### WHAT YOU ARE ASKED TO DO
All that should be output is the block of lines below from the line with "- pip install -r requirements.txt" to the line with "- python site/py/app.py", both included, exactly as written.

BEGIN INPUT FOR THIS TASK

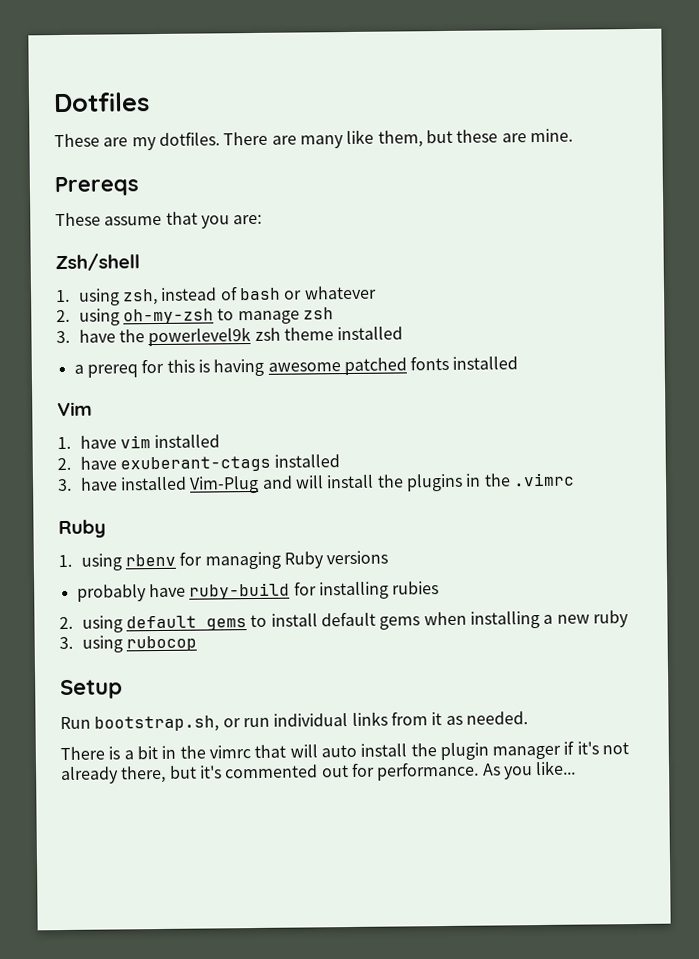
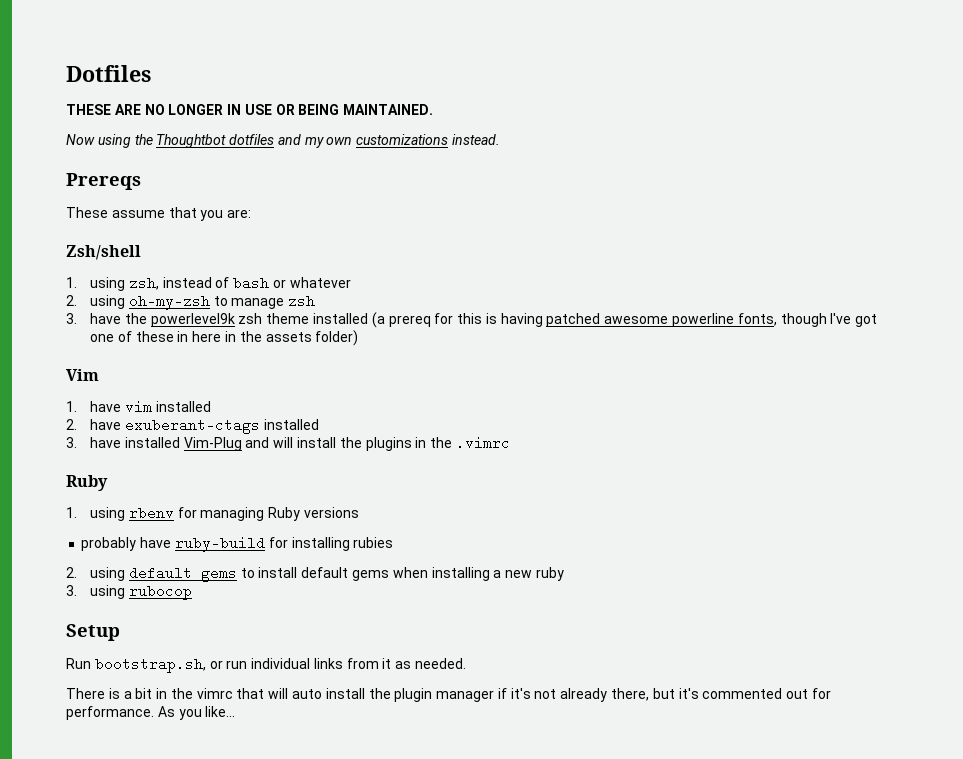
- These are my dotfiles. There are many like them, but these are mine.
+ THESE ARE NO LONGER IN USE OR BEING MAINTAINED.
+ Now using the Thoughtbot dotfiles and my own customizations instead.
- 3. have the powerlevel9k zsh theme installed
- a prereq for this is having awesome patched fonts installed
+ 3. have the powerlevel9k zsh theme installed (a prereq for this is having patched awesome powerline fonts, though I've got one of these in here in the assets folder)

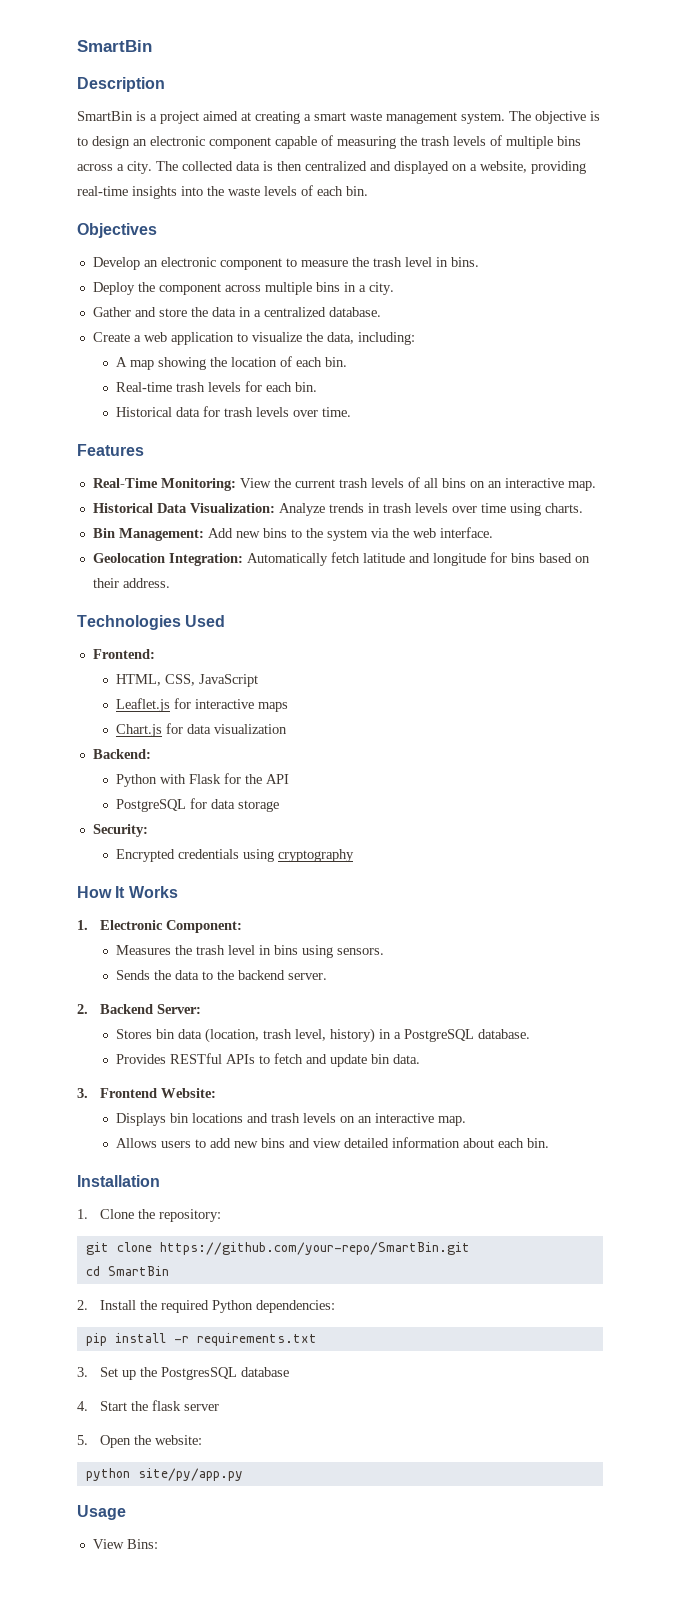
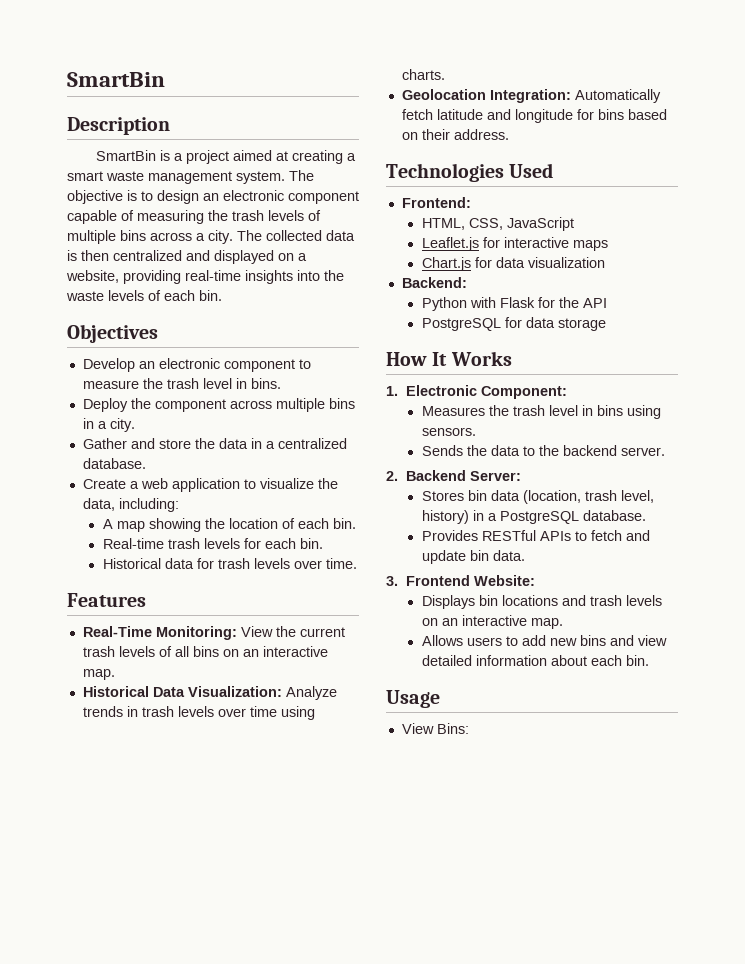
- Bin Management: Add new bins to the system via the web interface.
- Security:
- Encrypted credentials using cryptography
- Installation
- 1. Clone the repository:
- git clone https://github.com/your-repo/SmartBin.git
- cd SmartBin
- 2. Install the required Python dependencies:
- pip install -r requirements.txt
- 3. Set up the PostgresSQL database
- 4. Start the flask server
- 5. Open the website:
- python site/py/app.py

END INPUT FOR THIS TASK
BEGIN INPUT FOR THIS TASK

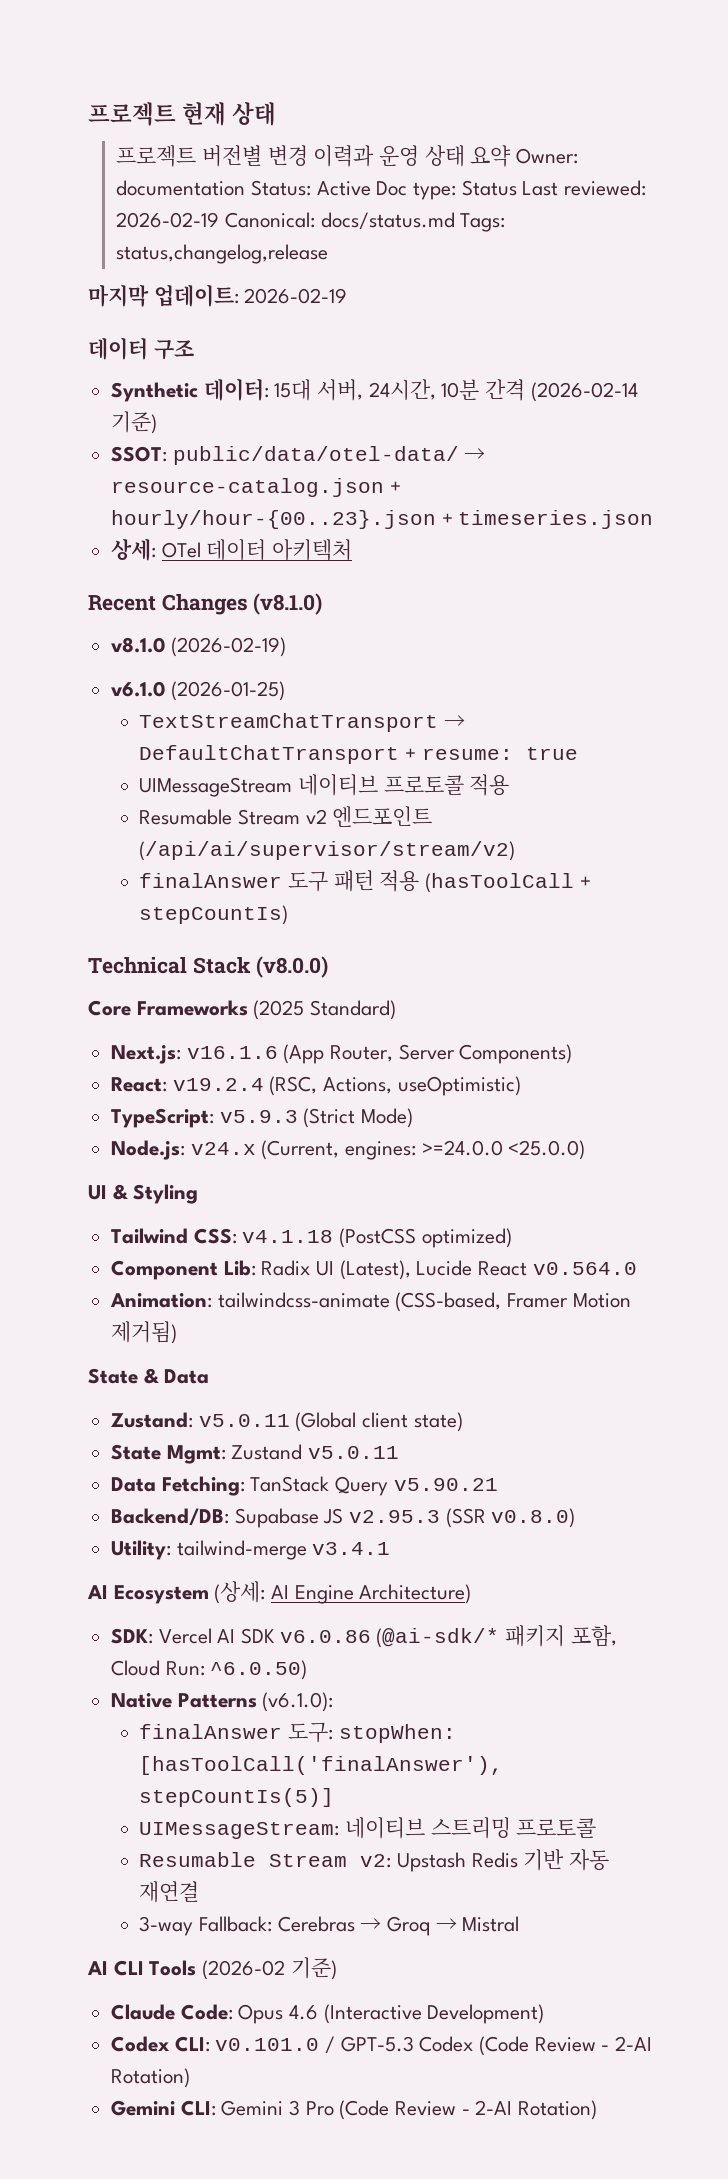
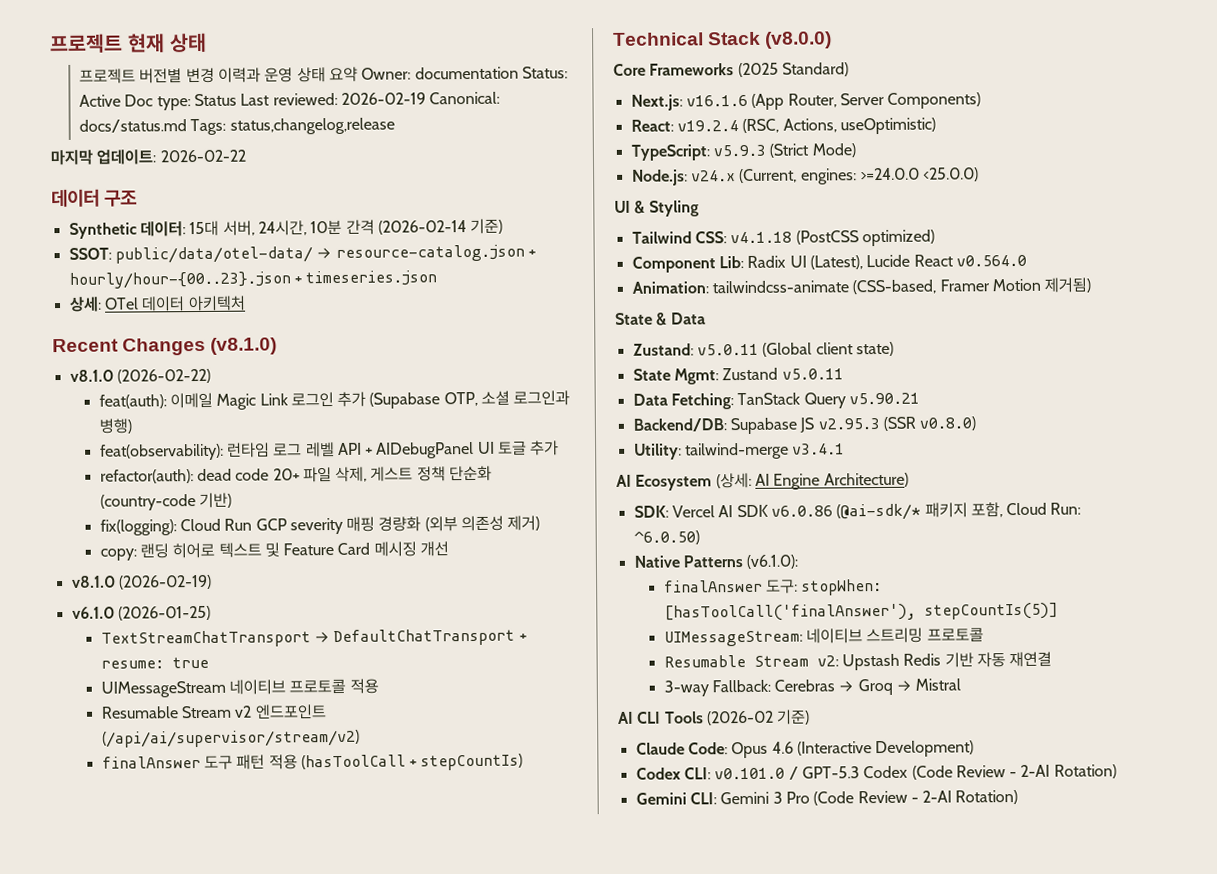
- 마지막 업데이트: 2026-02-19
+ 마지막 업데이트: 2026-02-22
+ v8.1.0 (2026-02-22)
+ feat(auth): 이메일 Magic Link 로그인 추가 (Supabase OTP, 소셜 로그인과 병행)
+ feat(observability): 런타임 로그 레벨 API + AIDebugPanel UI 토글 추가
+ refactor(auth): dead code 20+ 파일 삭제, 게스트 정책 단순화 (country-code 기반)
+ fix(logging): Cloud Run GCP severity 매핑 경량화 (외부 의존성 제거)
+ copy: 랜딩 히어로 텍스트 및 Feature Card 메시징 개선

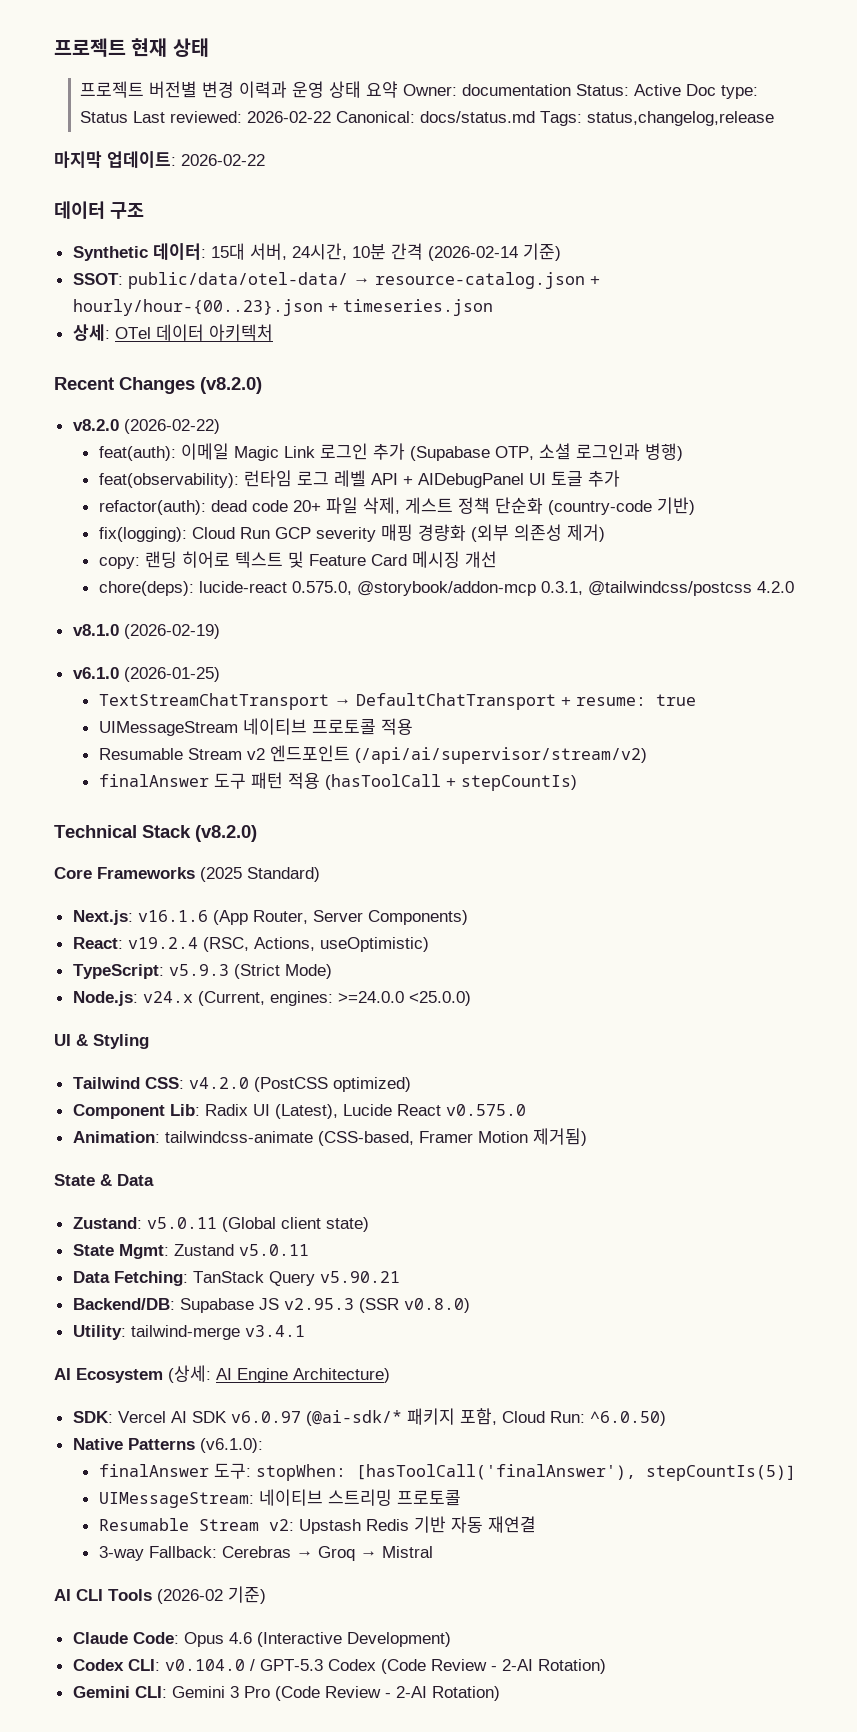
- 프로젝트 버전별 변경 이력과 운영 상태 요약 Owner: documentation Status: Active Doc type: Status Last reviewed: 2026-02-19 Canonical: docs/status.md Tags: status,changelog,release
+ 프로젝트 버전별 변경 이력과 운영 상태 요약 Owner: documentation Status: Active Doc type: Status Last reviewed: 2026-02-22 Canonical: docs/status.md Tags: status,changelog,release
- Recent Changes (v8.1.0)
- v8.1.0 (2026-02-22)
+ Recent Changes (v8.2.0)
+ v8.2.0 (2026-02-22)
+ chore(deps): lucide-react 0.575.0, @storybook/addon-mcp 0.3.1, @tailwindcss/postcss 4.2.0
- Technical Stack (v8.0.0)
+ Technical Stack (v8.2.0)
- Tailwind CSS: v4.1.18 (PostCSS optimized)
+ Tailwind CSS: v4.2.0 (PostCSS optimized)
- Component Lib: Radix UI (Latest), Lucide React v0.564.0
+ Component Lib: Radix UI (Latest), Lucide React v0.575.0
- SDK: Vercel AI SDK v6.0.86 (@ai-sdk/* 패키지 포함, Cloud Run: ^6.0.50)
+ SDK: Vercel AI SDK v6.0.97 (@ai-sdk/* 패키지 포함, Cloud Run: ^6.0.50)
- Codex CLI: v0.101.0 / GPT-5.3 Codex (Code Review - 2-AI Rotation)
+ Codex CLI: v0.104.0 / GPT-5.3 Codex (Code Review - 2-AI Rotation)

END INPUT FOR THIS TASK

### FINISHED TASK
- pip install -r requirements.txt
- 3. Set up the PostgresSQL database
- 4. Start the flask server
- 5. Open the website:
- python site/py/app.py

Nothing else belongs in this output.